Reference is made to the Second Amended and Restated Credit Agreement dated as of April 5, 2013 (as amended, restated, amended and restated, supplemented or otherwise modified from time to time, the “RBL Credit Agreement”), among Oasis Petroleum North America LLC, a Delaware limited liability company (“OPNA”) as borrower, the lenders party thereto from time to time (the “RBL Lenders”), the RBL Agent and the other parties named therein.

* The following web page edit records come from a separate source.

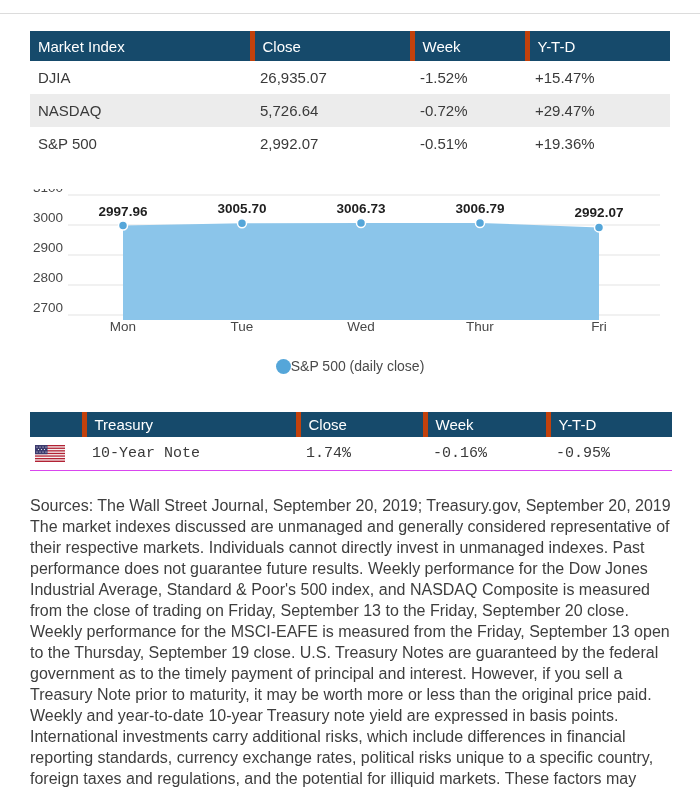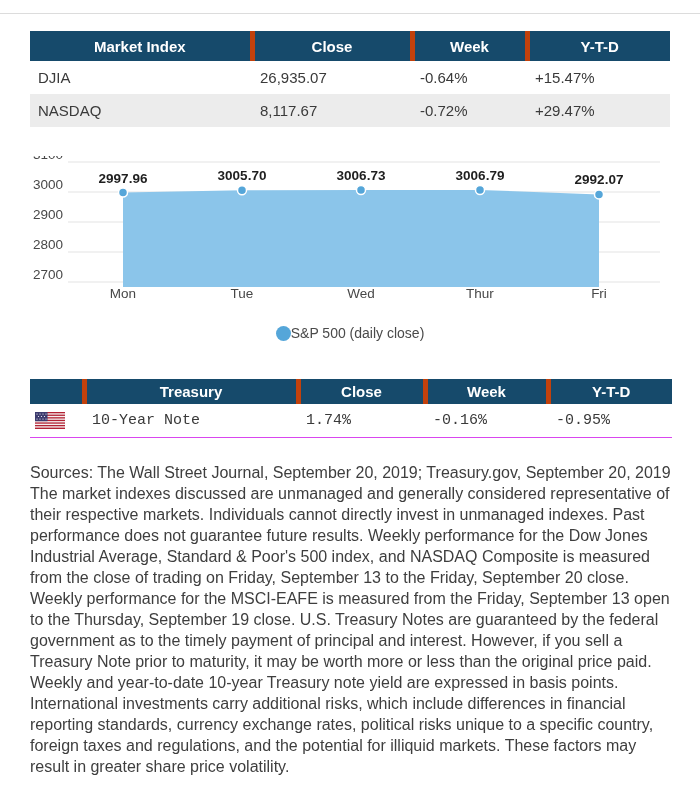--- a/index.html
+++ b/index.html
@@ -18,8 +18,8 @@
 
   
   table{border-collapse:collapse;table-layout:fixed;margin:0 30px;}
-  th{background:var(--header-bg);color:#ffffff;font-weight:bold;font-size:15px;
-     text-align:center;padding:6px 8px;height:30px;}
+  th{background:var(--header-bg);color:#ffffff;font-weight:normal;font-size:15px;
+     text-align:left;padding:6px 8px;height:30px;}
   th + th{border-left:5px solid #c2410c;}
   td{font-size:15px;color:var(--text-dark);padding:7px 8px;height:33px;margin-top:20px;}
   .mkt{margin-top:17px;width:640px;}

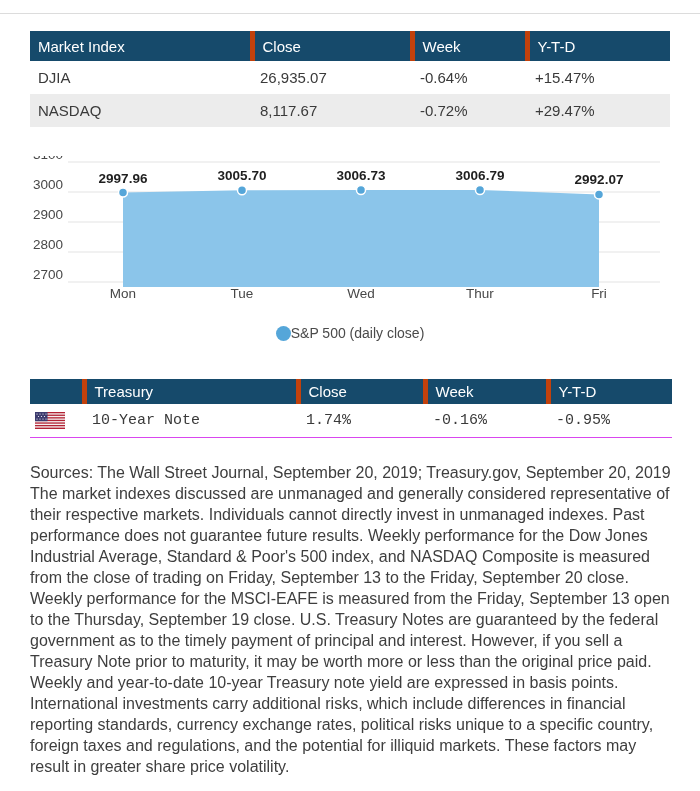--- a/index.html
+++ b/index.html
@@ -66,7 +66,7 @@
       <tr>
         <td>DJIA</td>
         <td>26,935.07</td>
-        <td>-0.64%</td>
+        <td>-1.52%</td>
         <td>+15.47%</td>
       </tr>
       <tr>

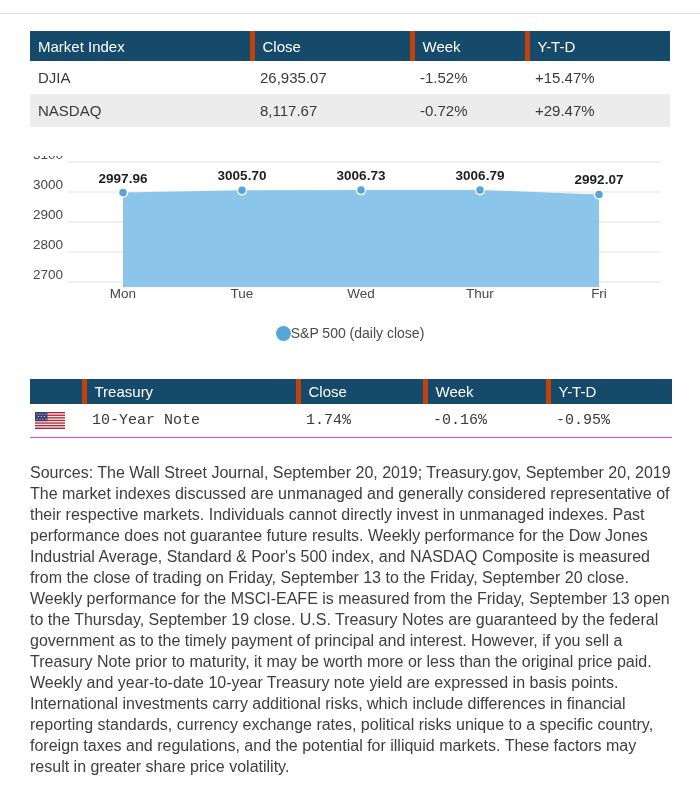--- a/index.html
+++ b/index.html
@@ -71,7 +71,7 @@
       </tr>
       <tr>
         <td>NASDAQ</td>
-        <td>8,117.67</td>
+        <td>5,726.64</td>
         <td>-0.72%</td>
         <td>+29.47%</td>
       </tr>

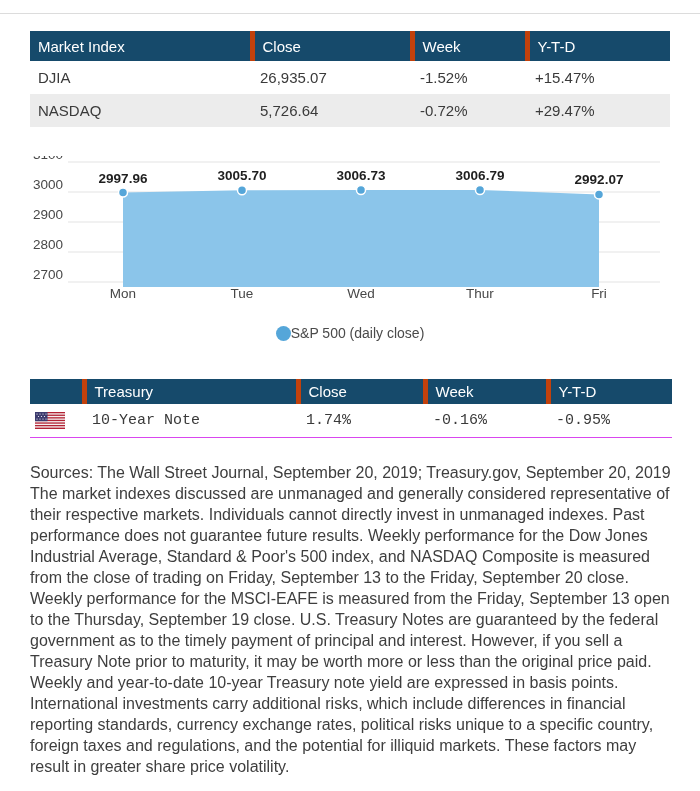--- a/index.html
+++ b/index.html
@@ -74,6 +74,12 @@
         <td>5,726.64</td>
         <td>-0.72%</td>
         <td>+29.47%</td>
+      </tr>
+      <tr>
+        <td>S&amp;P 500</td>
+        <td>2,992.07</td>
+        <td>-0.51%</td>
+        <td>+19.36%</td>
       </tr>
     </tbody>
 </table>

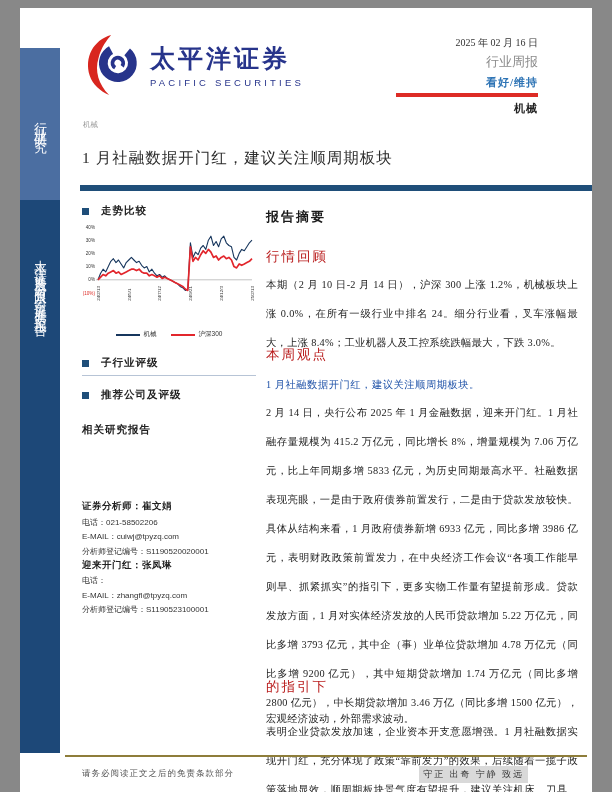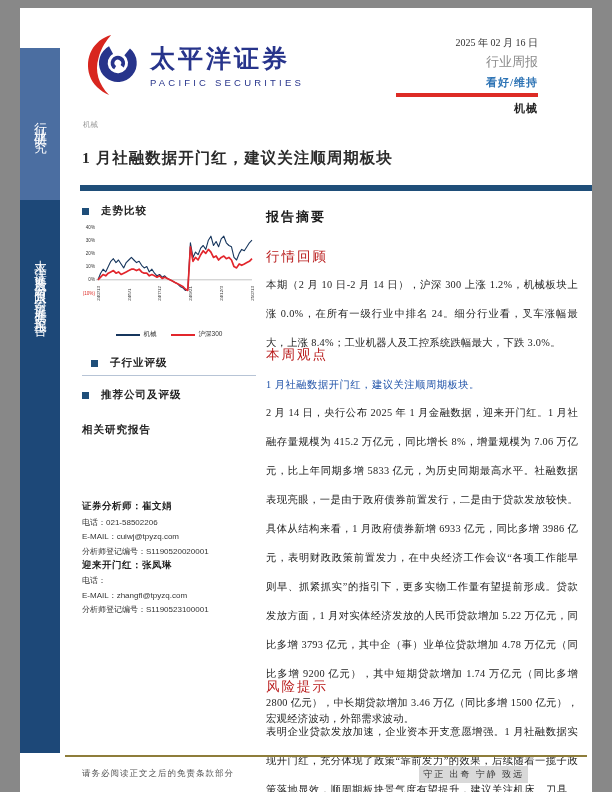--- a/index.html
+++ b/index.html
@@ -29,7 +29,7 @@
   .hdr-industry{font-size:11px;font-weight:bold;color:#222;margin-top:4px;letter-spacing:1px;}
   
   .cat-small{position:absolute;left:63px;top:112px;font-size:7.5px;color:#9b9b9b;}
-  .doc-title{position:absolute;left:62px;top:140px;font-size:15.5px;font-weight:bold;color:#2b2b2b;
+  .doc-title{position:absolute;left:62px;top:140px;font-size:15.5px;font-weight:normal;color:#2b2b2b;
              letter-spacing:1px;text-align:center;}
   .title-bar{position:absolute;left:60px;top:177px;width:552px;height:6px;background:#1f4e79;}
   

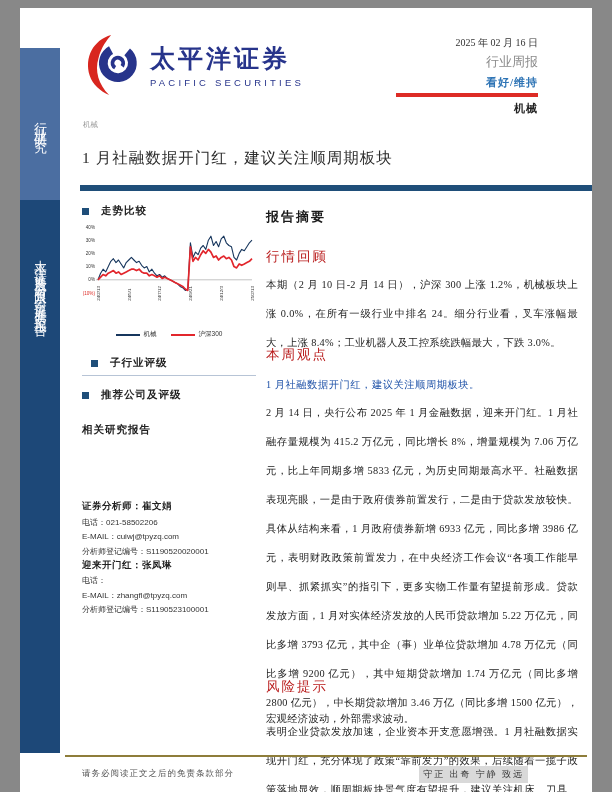--- a/index.html
+++ b/index.html
@@ -134,7 +134,7 @@
     </div>
   </div>
 
-  <div class="bullet-head" style="left:71px;top:348px;justify-content:space-between;">
+  <div class="bullet-head" style="left:62px;top:348px;justify-content:space-between;">
     <span class="sq"></span>
     <span>子行业评级</span>
   </div>

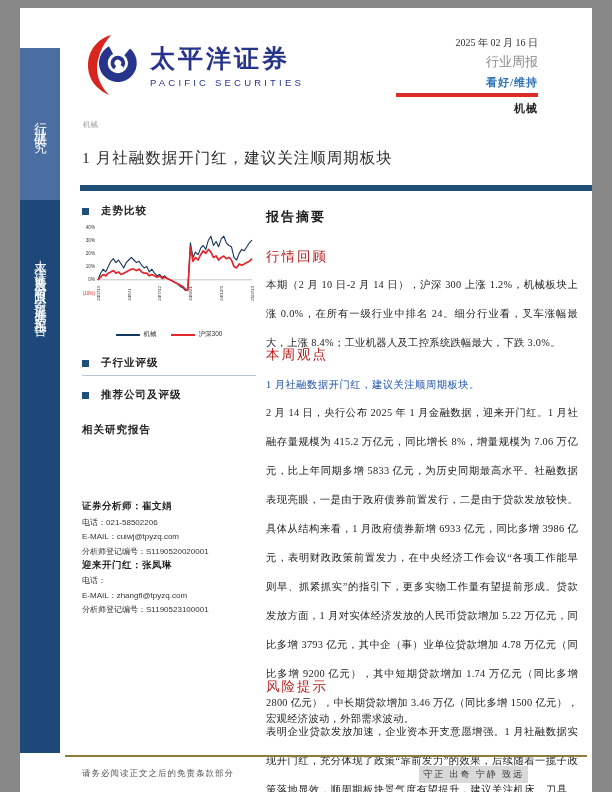--- a/index.html
+++ b/index.html
@@ -168,7 +168,7 @@
   <div class="r-highlight" style="top:370px;">1 月社融数据开门红，建议关注顺周期板块。</div>
   <div class="r-para" style="top:390px;">2 月 14 日，央行公布 2025 年 1 月金融数据，迎来开门红。1 月社融存量规模为 415.2 万亿元，同比增长 8%，增量规模为 7.06 万亿元，比上年同期多增 5833 亿元，为历史同期最高水平。社融数据表现亮眼，一是由于政府债券前置发行，二是由于贷款发放较快。具体从结构来看，1 月政府债券新增 6933 亿元，同比多增 3986 亿元，表明财政政策前置发力，在中央经济工作会议“各项工作能早则早、抓紧抓实”的指引下，更多实物工作量有望提前形成。贷款发放方面，1 月对实体经济发放的人民币贷款增加 5.22 万亿元，同比多增 3793 亿元，其中企（事）业单位贷款增加 4.78 万亿元（同比多增 9200 亿元），其中短期贷款增加 1.74 万亿元（同比多增 2800 亿元），中长期贷款增加 3.46 万亿（同比多增 1500 亿元），表明企业贷款发放加速，企业资本开支意愿增强。1 月社融数据实现开门红，充分体现了政策“靠前发力”的效果，后续随着一揽子政策落地显效，顺周期板块景气度有望提升，建议关注机床、刀具、注塑机、工程机械等板块。</div>
 
-  <div class="r-sect" style="top:670px;">风险提示</div>
+  <div class="r-sect" style="top:670px;">的指引下</div>
   <div class="r-para" style="top:696px;">宏观经济波动，外部需求波动。</div>
 
   <div class="foot-line"></div>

Reference is made to the Credit Agreement dated as of September 25, 2017 (as amended, restated, amended and restated, supplemented or otherwise modified from time to time, the “Midstream Credit Agreement”), among OMP Operating LLC, a Delaware limited liability company (“OMP”) as borrower, the lenders party thereto from time to time (the “Midstream Lenders”), the Midstream Agent and the other parties named therein.
Reference is made to the Pari Passu Intercreditor Agreement dated as of September 25, 2017 (the “Original Intercreditor Agreement”) among the Midstream Agent, the RBL Agent and the Grantors party thereto.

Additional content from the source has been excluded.